TASK BRIEF:
Output every entry exactly, without any pictures.

-- Opening Marker --

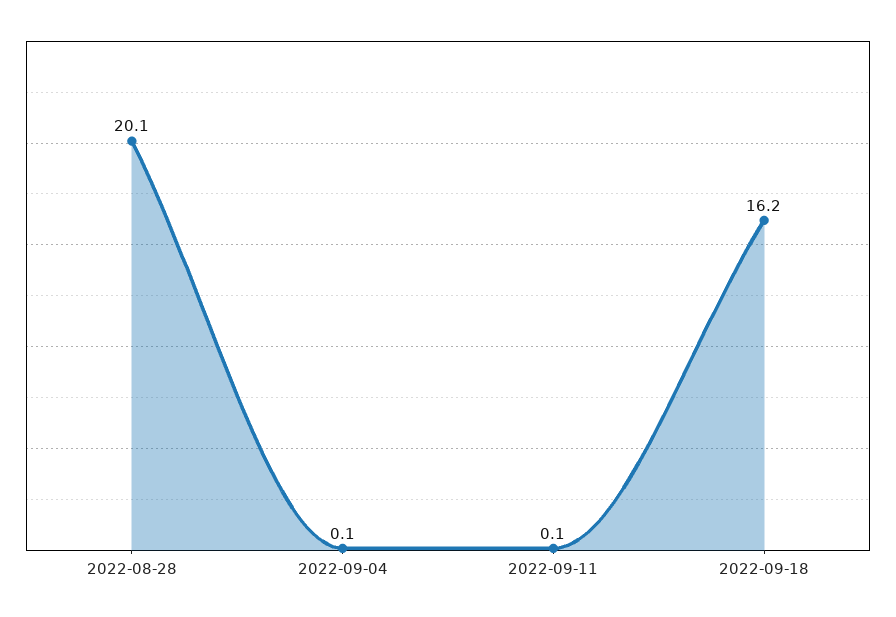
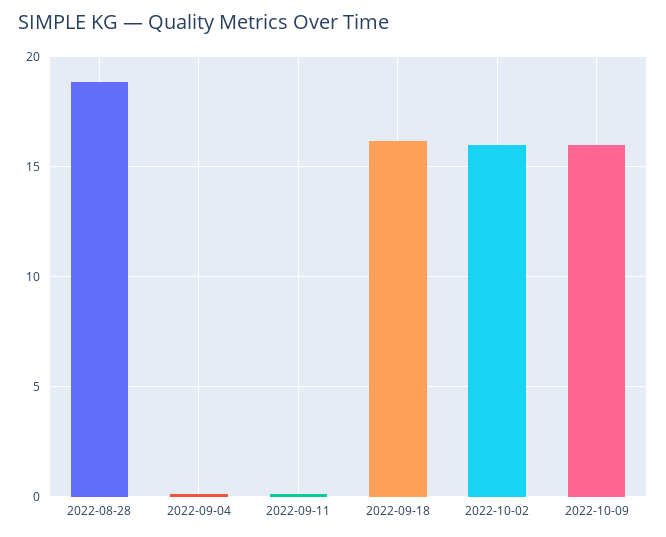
2022-08-28: 20.1 -> 19
2022-10-02: none -> 16
2022-10-09: none -> 16

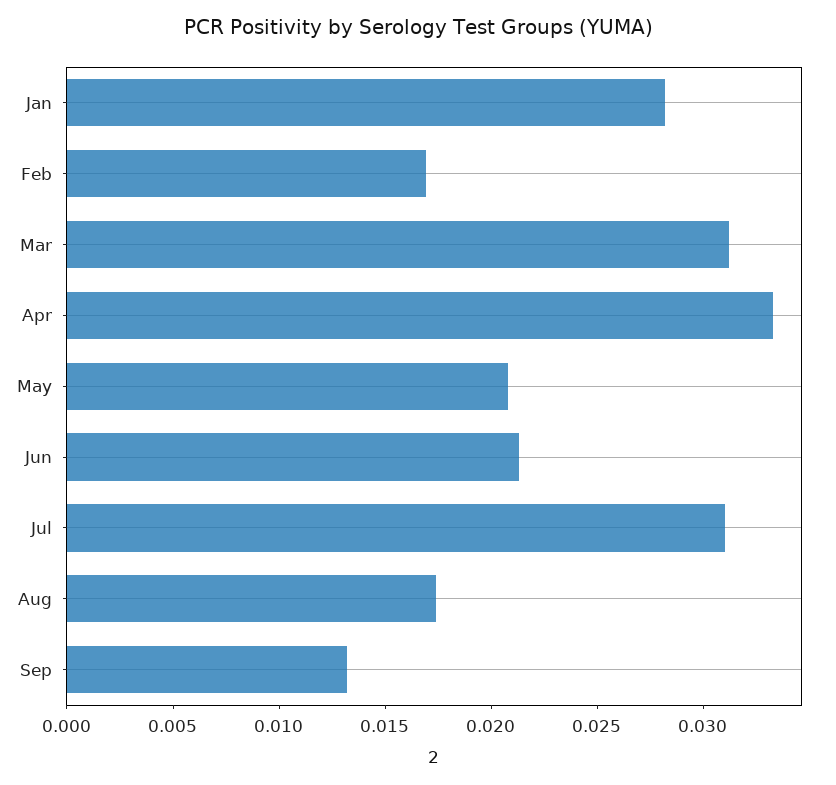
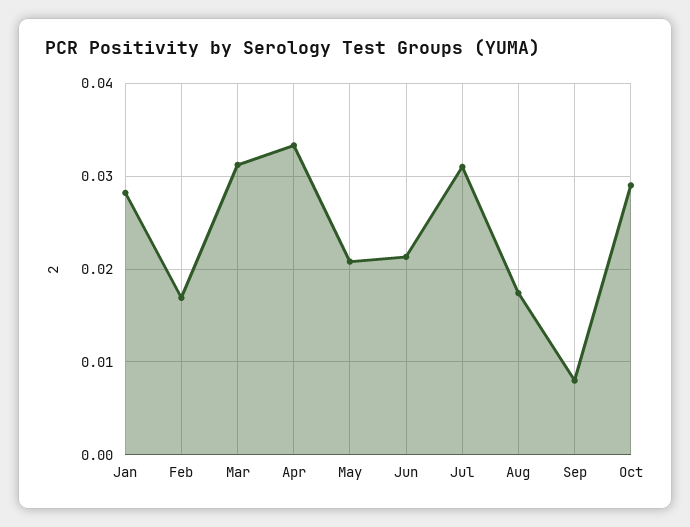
Sep: 0.013 -> 0.008
Oct: none -> 0.029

-- Closing Marker --

OUTPUT OF THE TASK:
2022-08-28: 20.1 -> 19
2022-10-02: none -> 16
2022-10-09: none -> 16

Sep: 0.013 -> 0.008
Oct: none -> 0.029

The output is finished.